Sure, you are happy to be living in the technological wonderland that is 2015 but you might be surprised at how many not-so-hepcats still use incredibly old fashioned technology.
While you swipe your fancy new iPhone´s screen and mess up the space time continuum in your time machine, these people still use stuff that you thought could only be found in museums.
Which old fashioned technology do you still use?
Punch Cards
Using punch cards to put information into computers sounds like the kind of thing that people stopped doing round about the same time that having more than one TV channel became an option. However, in these days of broadband internet, millions of TV channels and noodles that you just add hot water to there are still about 450 million punch cards sold a year. The main purchasers seems to be governments, presumably because the secret information on aliens, man-made diseases and Michael Buble´s real mission on Earth can´t be hacked from a punch card.
Floppy Disks
Do you remember the days when you needed about 5000 floppy disks just to save a single page of your homework? Now that we can use CDs, flash drives and big hard drives surely no sane person still has a mountain of floppy disks they use? Well, some dude somewhere is buying a helluva lot of them. British company Verbatim say that they sell millions of the ridiculous things every month but who buys them?
Windows XP
Windows XP was brought out in 2001, which is like a gazillion years ago in computer terms. Microsoft doesn´t support it anymore, meaning that machines using XP are vulnerable to attack. Despite this, a third of desktop PCs and 95% of bank ATMs are said to still use it. Disclaimer: this was written on a machine running Windows XP, although no floppy disks were used in the process.
Beepers
Jeepers creepers, where´d you get that freaking beeper? You may have thought that the rise of a little gadget called the cell phone had blown beepers out of the water. You would be as wrong about this as you were about the punch cards and other antiquated crap. We assume that TV doctors account for a fair percentage of the estimated 36 million beepers still in use around the world.
Dial Up Internet
This is possibly the strangest entry on the list.

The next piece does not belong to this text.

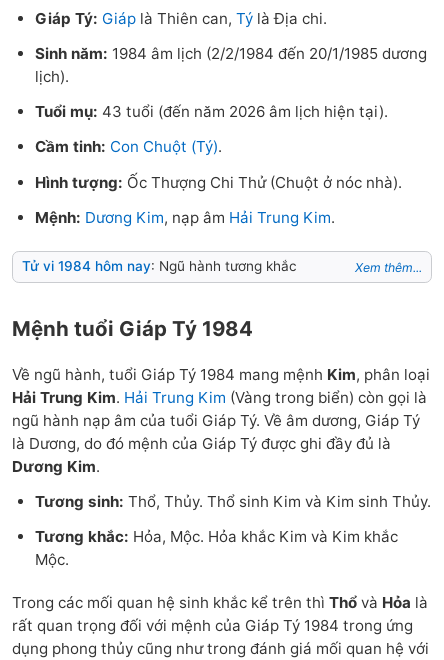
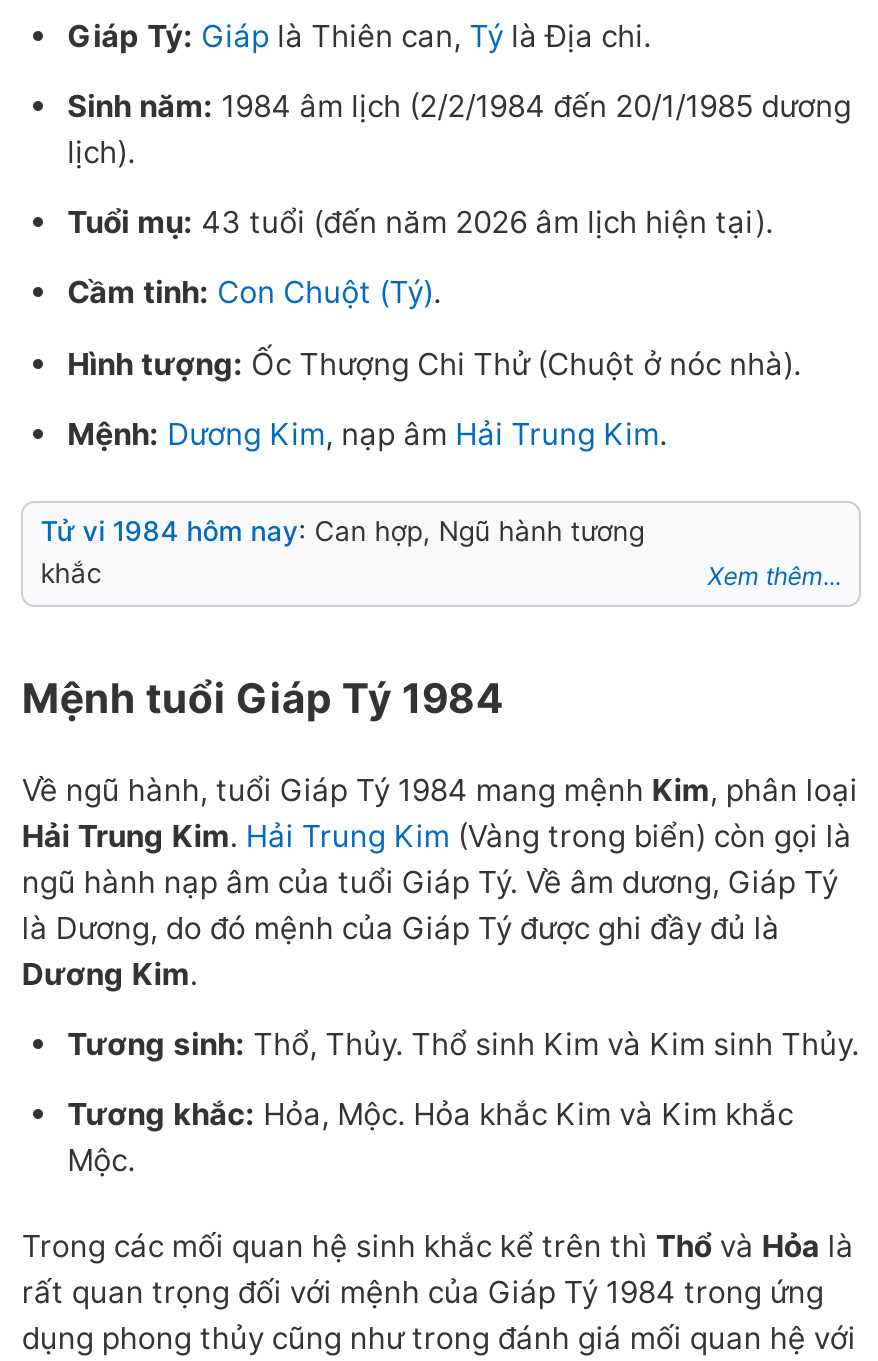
- Tử vi 1984 hôm nay: Ngũ hành tương khắc
+ Tử vi 1984 hôm nay: Can hợp, Ngũ hành tương
+ khắc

The mere mention of dial up internet takes up back those olden, golden days of spending an entire day trying to find out when the next Nirvana album was due out and whether those Richard Gere rumors were true. Despite a huge fall in popularity, people who count these things tell me that 2% of Americans still use dial up internet. It is assumed that many people have the service and don´t realize that they can cancel it now that they´ve got broadband as well. It is also the only option for some residents of places so remote that chewing blades of grass is the only other viable weekend leisure activity.
VHS Tapes
One entire wall of my bedroom was once taken up by VHS tapes. Well, one wall plus the little space under my bed where my secret collection went. Thankfully, no one in the whole known universe still uses them now. Or do they? It seems as though 50% of homes in the US still have a VHS recorder. You can still buy VHS tapes online too, although if you try and do this using dial up internet you´ll probably lose the will to live before completing the transaction.